Appeal from the District Court of the First Judicial District, State of Idaho, Bonner County. Hon. Susie Jensen, District Judge.
Order denying motion to suppress, affirmed; judgment of conviction, affirmed.
Erik R. Lehtinen, State Appellate Public Defender; Jenny C. Swinford, Deputy Appellate Public Defender, Boise, for appellant.

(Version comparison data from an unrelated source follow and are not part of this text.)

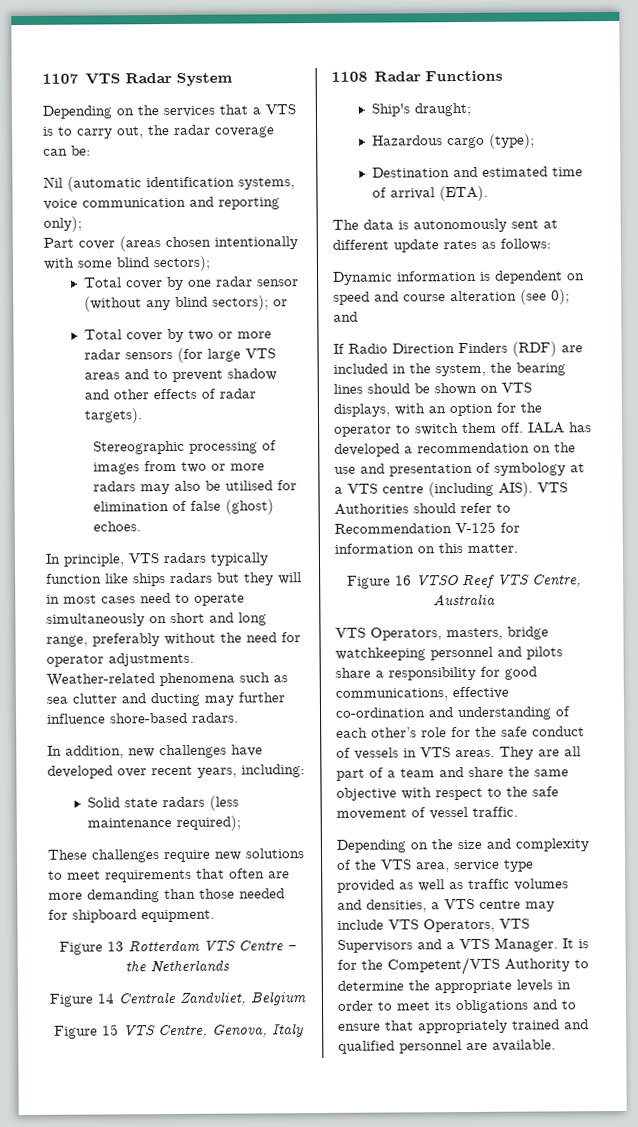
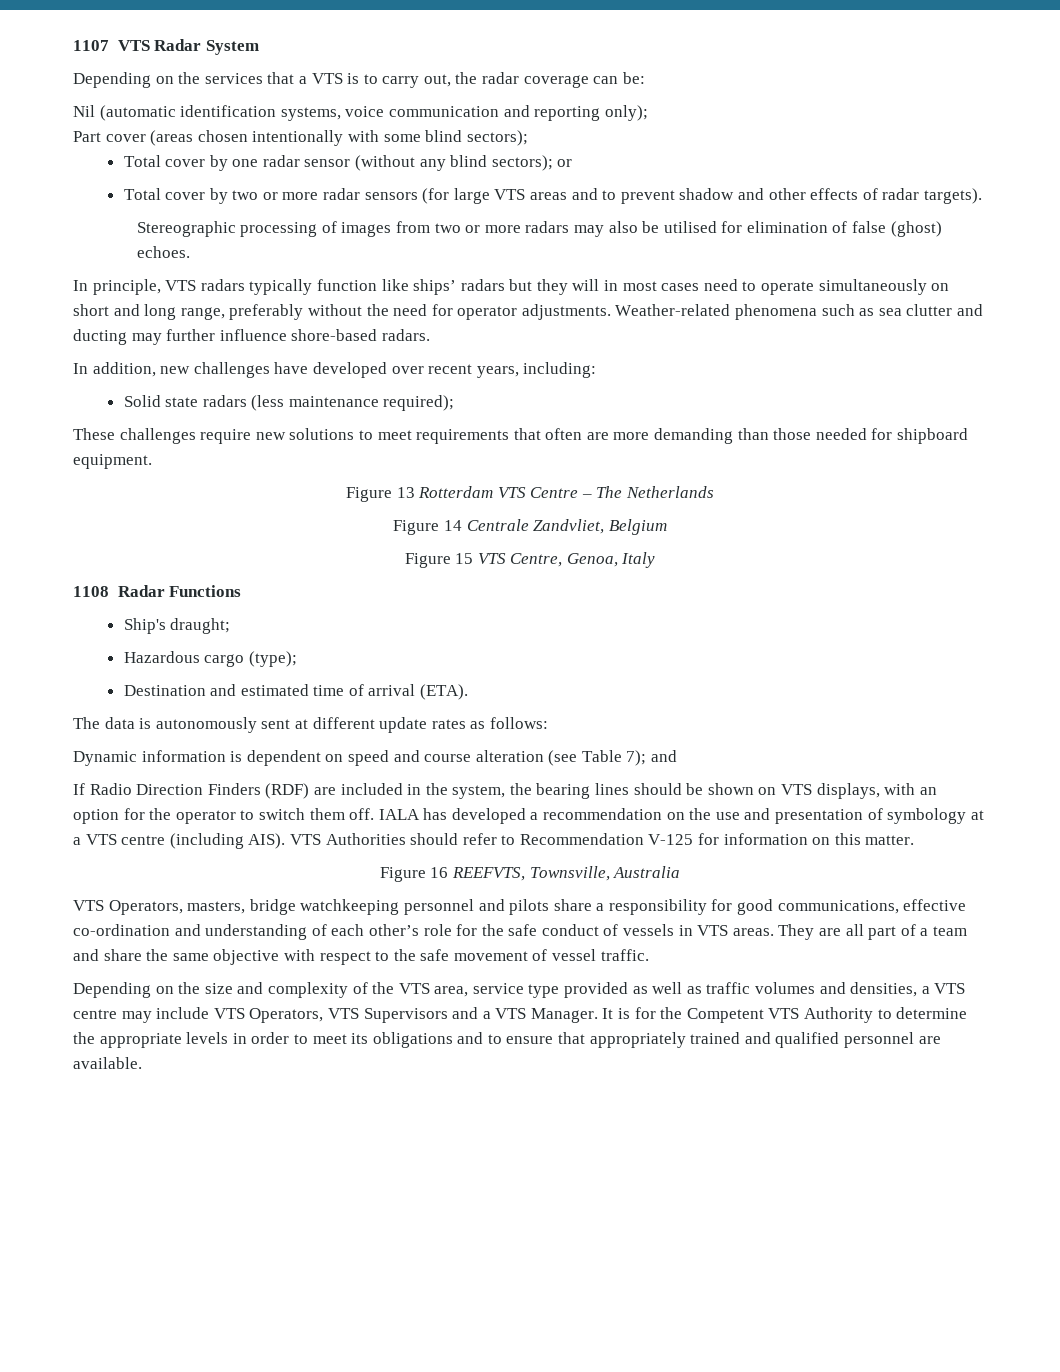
- In principle, VTS radars typically function like ships radars but they will in most cases need to operate simultaneously on short and long range, preferably without the need for operator adjustments.
+ In principle, VTS radars typically function like ships’ radars but they will in most cases need to operate simultaneously on short and long range, preferably without the need for operator adjustments.
- Figure 13 Rotterdam VTS Centre – the Netherlands
+ Figure 13 Rotterdam VTS Centre – The Netherlands
- Figure 15 VTS Centre, Genova, Italy
+ Figure 15 VTS Centre, Genoa, Italy
- Dynamic information is dependent on speed and course alteration (see 0); and
+ Dynamic information is dependent on speed and course alteration (see Table 7); and
- Figure 16 VTSO Reef VTS Centre, Australia
+ Figure 16 REEFVTS, Townsville, Australia
- It is for the Competent/VTS Authority to determine the appropriate levels in order to meet its obligations and to ensure that appropriately trained and qualified personnel are available.
+ It is for the Competent VTS Authority to determine the appropriate levels in order to meet its obligations and to ensure that appropriately trained and qualified personnel are available.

Hon. Raúl R. Labrador, Attorney General; Kenneth K. Jorgensen, Deputy Attorney General, Boise, for respondent. ________________________________________________
GRATTON, Chief Judge Kathryn Roberta Elliott appeals from her judgment of conviction for felony possession of a controlled substance. Elliott claims the district court erred in denying her motion to suppress. We affirm. I. FACTUAL AND PROCEDURAL HISTORY Officer Burkey stopped Elliott for failure to stop before entering a highway. As Officer Burkey conducted a driver status check, Officer Davis had a drug dog, Cisco, conduct an open-air sniff of the exterior of the vehicle. While sniffing the exterior of the vehicle, Cisco showed multiple general behaviors alerting to the presence of controlled substances before putting his paw on the bumper and sitting down. At this point, officers conducted a search of the interior of the vehicle and found methamphetamine and drug paraphernalia.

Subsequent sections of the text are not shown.